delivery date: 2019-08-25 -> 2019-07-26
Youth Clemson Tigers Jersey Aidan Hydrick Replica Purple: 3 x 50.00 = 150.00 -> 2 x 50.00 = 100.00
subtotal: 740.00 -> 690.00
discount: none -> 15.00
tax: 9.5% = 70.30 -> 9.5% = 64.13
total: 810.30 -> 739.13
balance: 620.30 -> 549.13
---
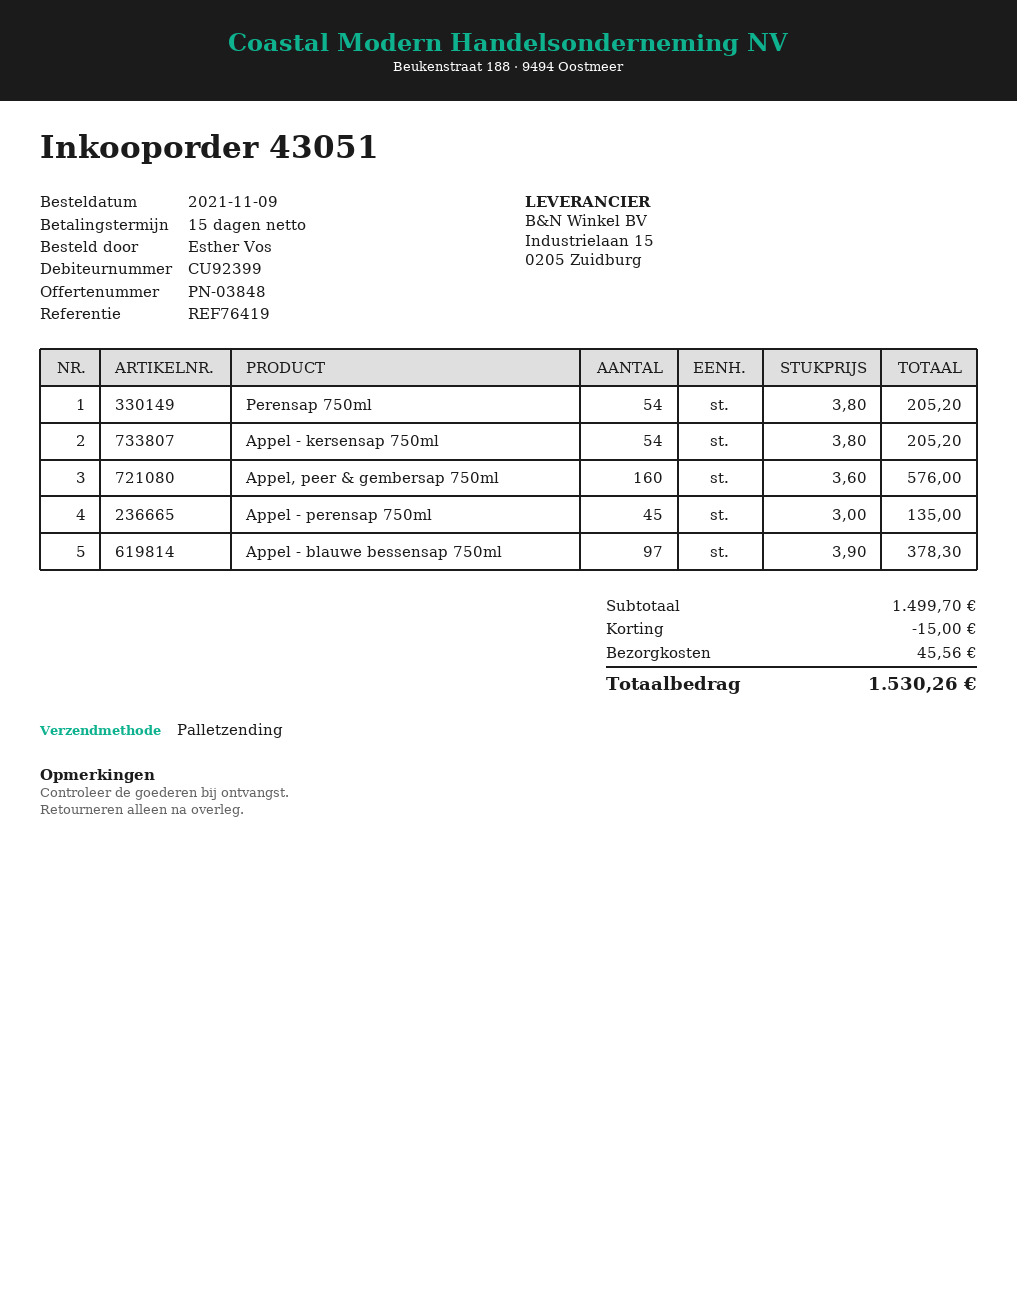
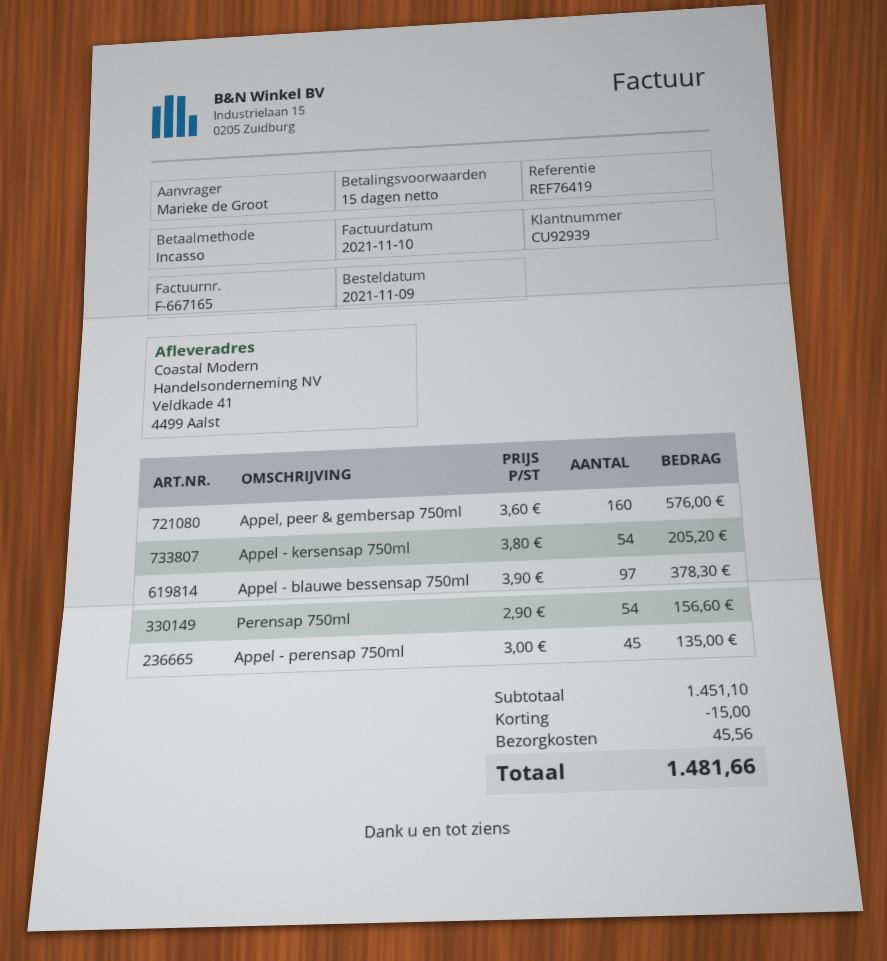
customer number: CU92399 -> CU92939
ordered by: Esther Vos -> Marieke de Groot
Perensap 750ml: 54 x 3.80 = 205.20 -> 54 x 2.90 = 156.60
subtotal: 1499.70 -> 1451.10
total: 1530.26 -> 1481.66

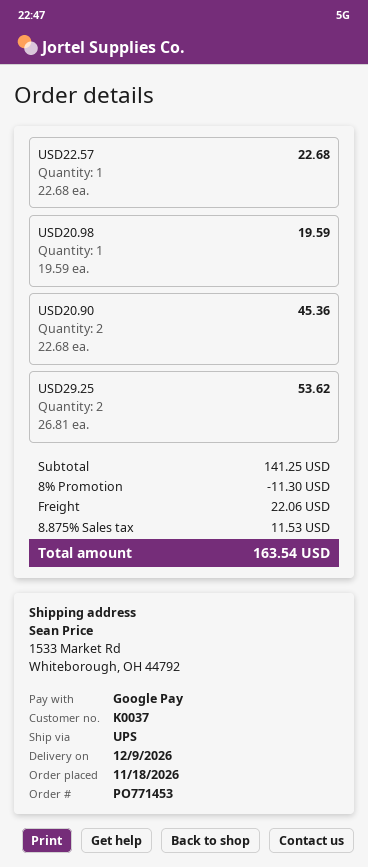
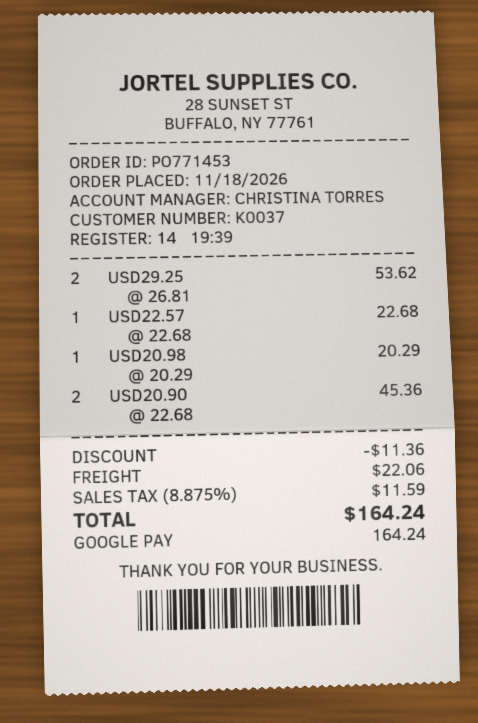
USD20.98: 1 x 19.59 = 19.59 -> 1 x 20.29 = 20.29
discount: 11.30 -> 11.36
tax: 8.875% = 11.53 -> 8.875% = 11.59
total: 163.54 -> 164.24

• [WHAT IS REQUIRED]: Give back exactly the lines of the listing above from the one that contains "customer number: CU92399 -> CU92939" up to and including the one that contains "total: 163.54 -> 164.24", but not the pictures, and no other lines.

• [EXERCISE RESULT]:
customer number: CU92399 -> CU92939
ordered by: Esther Vos -> Marieke de Groot
Perensap 750ml: 54 x 3.80 = 205.20 -> 54 x 2.90 = 156.60
subtotal: 1499.70 -> 1451.10
total: 1530.26 -> 1481.66

USD20.98: 1 x 19.59 = 19.59 -> 1 x 20.29 = 20.29
discount: 11.30 -> 11.36
tax: 8.875% = 11.53 -> 8.875% = 11.59
total: 163.54 -> 164.24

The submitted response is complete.